Ok Floyd, next time I'll just cut and paste stats and articles form the web on things like "car and driver winter tire testing" or "perticulate pollution and heart desease". You think that will add value to the forum?

Even you are saying if I'm interested in
Diesel related info, I should visit the E90post diesel sub section. This is bimmerfest and I don't have an E90. It's attitude like yours that makes the F3X N47T diesel related conversation almost non exisistant here. I was mearly sparking a conversation and stirring the N47 diesel pot to get things going.

You can shut other members down or give your POV, but I've been in many auto enthusiast forums since I was a teen, to let your comment from preventing me to talk. I got some thick non butthurting forum skin!
You dish is out and I'll dish it right back. Peace out!


----------



## floydarogers (Oct 11, 2010)

Hypermile said:


> ...
> Even you are saying if I'm interested in Diesel related info, I should visit the E90post diesel sub section. This is bimmerfest and I don't have an E90. It's attitude like yours that makes the F3X N47T diesel related conversation almost non exisistant here. I was mearly sparking a conversation and stirring the N47 diesel pot to get things going.


Well, you can go to F30post and read the N57/N47 diesel subforum there, but it's relatively uninteresting stuff in many respects. The reason I suggested the e90post forum is precisely because it's the largest forum regarding BMW diesels - it has twice as many postings as this forum, for instance. It's also far more focussed on modding and stuff, which you seem to have a predilection for. (Many members here are also members there, so there's some duplication, but not as much as one might think.)

The M57 sold here in the E90 (and E70) was the proving ground for the emissions systems on the current 328d; it's worth studying the problems and the system. That subject is well-covered in all E9x diesel forums; not so much in F3x forums (and N57/N47), so it's the go-to place for many questions and answers. Sounds like you have a lot of history with the VW TDI - why would you think that the BMW history is unimportant?

You see, I am trying to give value to you, even if you don't seem to want to accept it. Others here are also being offput by your 'tude: joining a forum is being to become a member of the community. And this one appears to be different than ones you've been a member of: that's your problem, not ours.

And as far as length of time posting, well, I've had an email address since about 1979; back then all the forum stuff was usenet (but you probably don't care about that.)


----------



## rbreding (Sep 6, 2016)

floydarogers said:


> And as far as length of time posting, well, I've had an email address since about 1979; back then all the forum stuff was usenet (but you probably don't care about that.)

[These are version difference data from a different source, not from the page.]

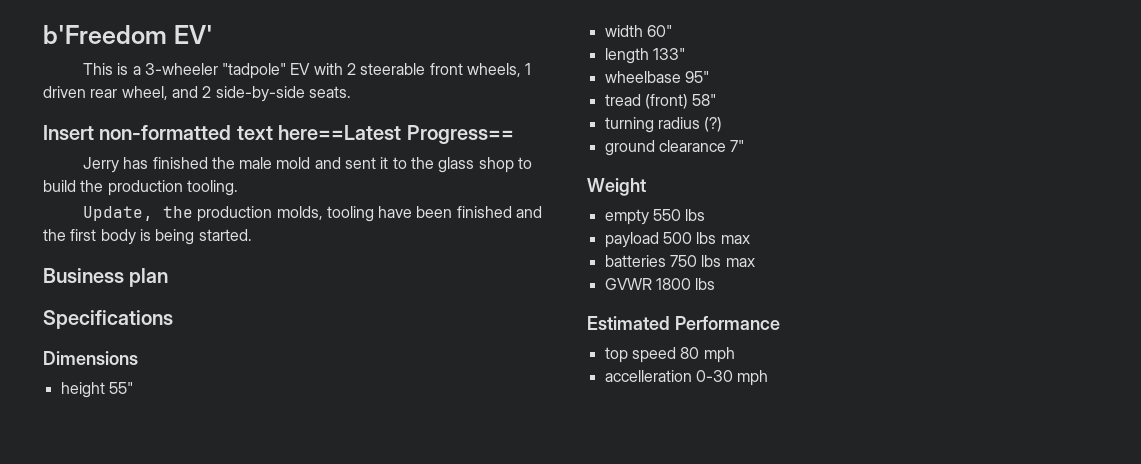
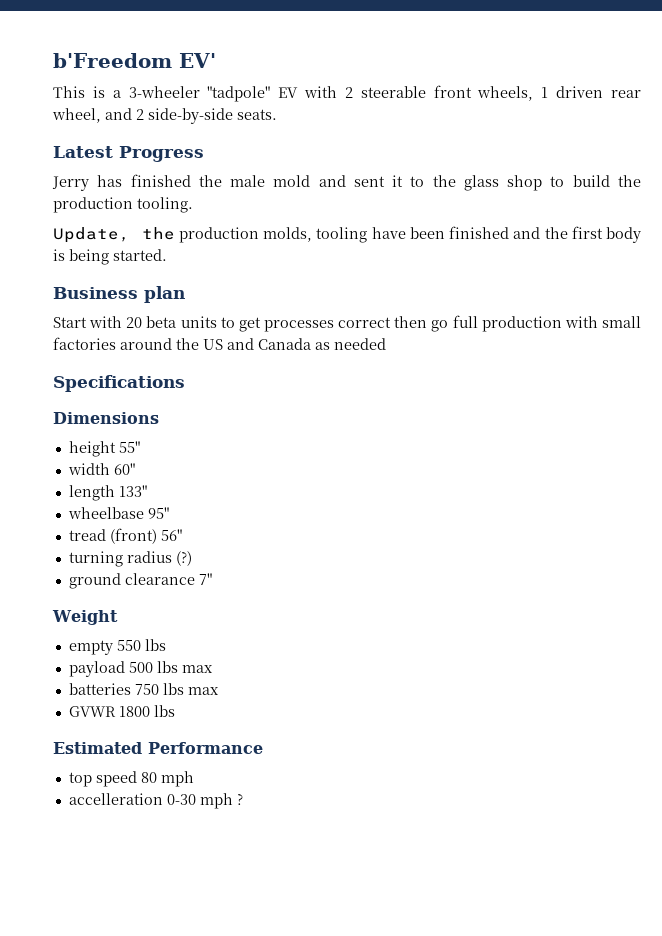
- Insert non-formatted text here==Latest Progress==
+ Latest Progress
+ Start with 20 beta units to get processes correct then go full production with small factories around the US and Canada as needed
- tread (front) 58"
+ tread (front) 56"
- accelleration 0-30 mph
+ accelleration 0-30 mph ?

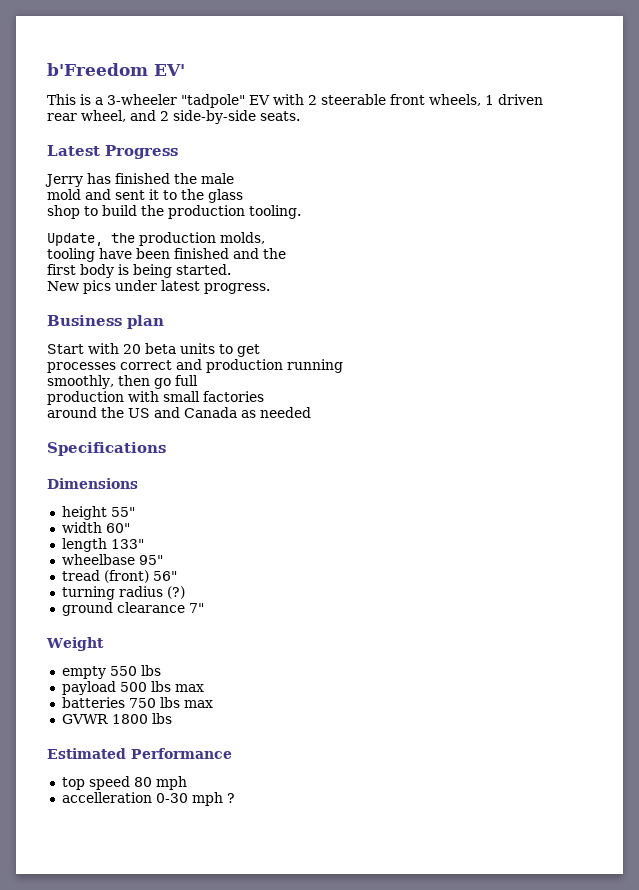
- Jerry has finished the male mold and sent it to the glass shop to build the production tooling.
+ Jerry has finished the male
+ mold and sent it to the glass
+ shop to build the production tooling.
- Update, the production molds, tooling have been finished and the first body is being started.
+ Update, the production molds,
+ tooling have been finished and the
+ first body is being started.
+ New pics under latest progress.
- Start with 20 beta units to get processes correct then go full production with small factories around the US and Canada as needed
+ Start with 20 beta units to get
+ processes correct and production running
+ smoothly, then go full
+ production with small factories
+ around the US and Canada as needed

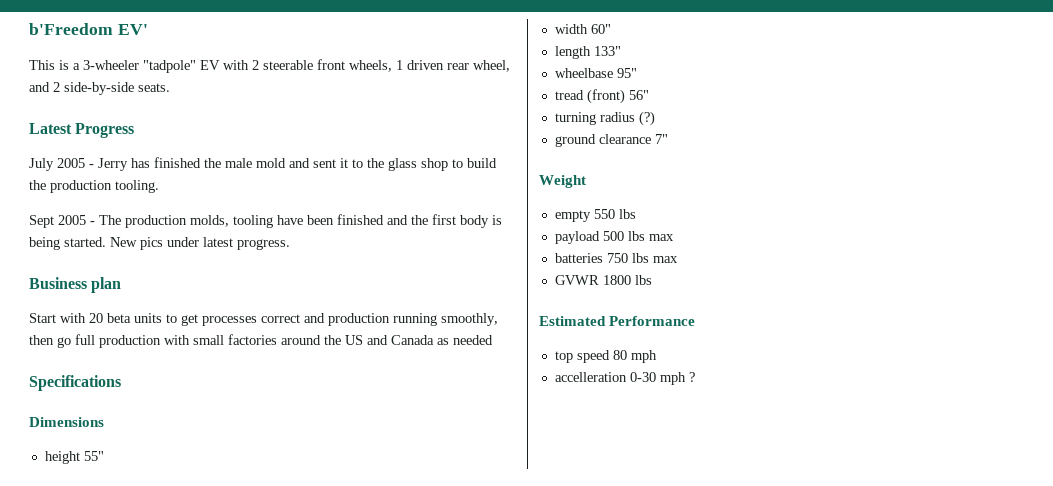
- Jerry has finished the male
- mold and sent it to the glass
- shop to build the production tooling.
+ July 2005 - Jerry has finished the male mold and sent it to the glass shop to build the production tooling.
- Update, the production molds,
- tooling have been finished and the
- first body is being started.
- New pics under latest progress.
+ Sept 2005 - The production molds, tooling have been finished and the first body is being started. New pics under latest progress.
- Start with 20 beta units to get
- processes correct and production running
- smoothly, then go full
- production with small factories
- around the US and Canada as needed
+ Start with 20 beta units to get processes correct and production running smoothly, then go full production with small factories around the US and Canada as needed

USENET FOR THE WIN!!!! Wait....was that before or after AOL ?


----------



## floydarogers (Oct 11, 2010)

rbreding said:


> USENET FOR THE WIN!!!! Wait....was that before or after AOL ?

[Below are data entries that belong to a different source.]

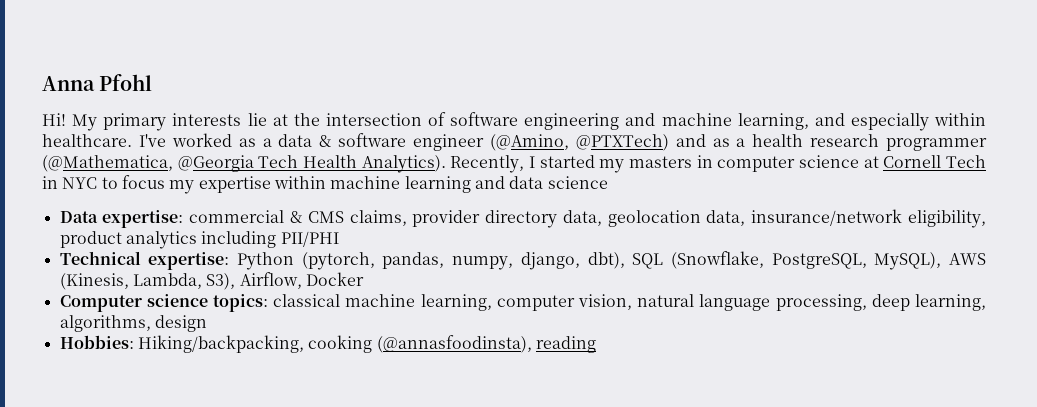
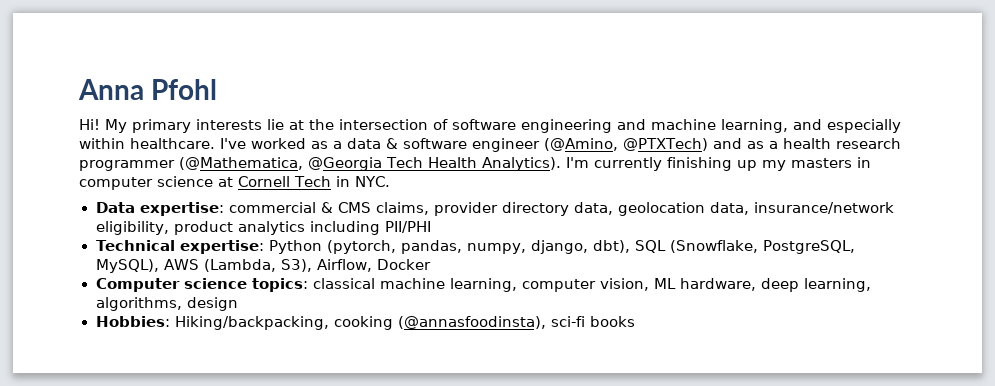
- Recently, I started my masters in computer science at Cornell Tech in NYC to focus my expertise within machine learning and data science
+ I'm currently finishing up my masters in computer science at Cornell Tech in NYC.
- Technical expertise: Python (pytorch, pandas, numpy, django, dbt), SQL (Snowflake, PostgreSQL, MySQL), AWS (Kinesis, Lambda, S3), Airflow, Docker
+ Technical expertise: Python (pytorch, pandas, numpy, django, dbt), SQL (Snowflake, PostgreSQL, MySQL), AWS (Lambda, S3), Airflow, Docker
- Computer science topics: classical machine learning, computer vision, natural language processing, deep learning, algorithms, design
+ Computer science topics: classical machine learning, computer vision, ML hardware, deep learning, algorithms, design
- Hobbies: Hiking/backpacking, cooking (@annasfoodinsta), reading
+ Hobbies: Hiking/backpacking, cooking (@annasfoodinsta), sci-fi books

Before. my address was something like [email protected] - or something like that. Nothing is ever lost on the www - groups.google.com still has all that stuff archived if you really want nostalgia you can search it (alt.autos.bmw, rec.autos.driving, etc.)


----------



## Geotrash (Dec 22, 2013)

floydarogers said:


> Before. my address was something like [email protected] - or something like that. Nothing is ever lost on the www - groups.google.com still has all that stuff archived if you really want nostalgia you can search it (alt.autos.bmw, rec.autos.driving, etc.)


Lol. My favorite was always alt.drunken.bastards.

Sent from my iPhone using Bimmerfest mobile app


----------



## Flyingman (Sep 13, 2009)

Seriously, some of you guys are just plain sick!:tsk:

Let me know when I need to put someone to bed please!:rofl:

If we are going to throw around our "age", I'm pretty sure I started this Diesel thread or "forum" back in 2009. Or at least tried to. I got a lot of pushback at the time as I recall, not enough momentum.

As for email, I seem to recall having one of the first Compaq portables, actually called a "luggable". It weighed in at 40lbs, the key board was the cover and you could buy a soft side bag to check it as luggage if you didn't want to "carry it on". It had a 9" monochrome green screen. Once booted up, which took a few minutes, it gave a C: prompt, dos I thing it was?

I had Lotus 1,2,3, Word Perfect, and I think Basic.

Dam, I'm dating myself!


----------



## Doug Huffman (Apr 25, 2015)

Flyingman said:


> I had Lotus 1,2,3, Word Perfect, and I think Basic. Dam, I'm dating myself!


Eeww, yuk. How queer.

We hacked our way through a .MIL 'firewall' by disguising HTTP as e-mail that we were allowed on the mainframe. Our remotes were Compaq desktops with the OS on Bernoulli drives that had to be locked up at night. I never got over the loss of Word Perfect. Still will only use an M$ product when forced. AdBlock browser for iOS ATM.


----------



## floydarogers (Oct 11, 2010)

Flyingman said:


> Seriously, some of you guys are just plain sick!
> ...
> As for email, I seem to recall having one of the first Compaq portables, actually called a "luggable". It weighed in at 40lbs, the key board was the cover and you could buy a soft side bag to check it as luggage if you didn't want to "carry it on". It had a 9" monochrome green screen. Once booted up, which took a few minutes, it gave a C: prompt, dos I thing it was?


The Compaq was a better "portable" than the original Osbourne portable.


----------



## mattebury (Feb 2, 2014)

Flyingman said:


> I had Lotus 1,2,3, Word Perfect, and I think Basic.


Quattro Pro was better


----------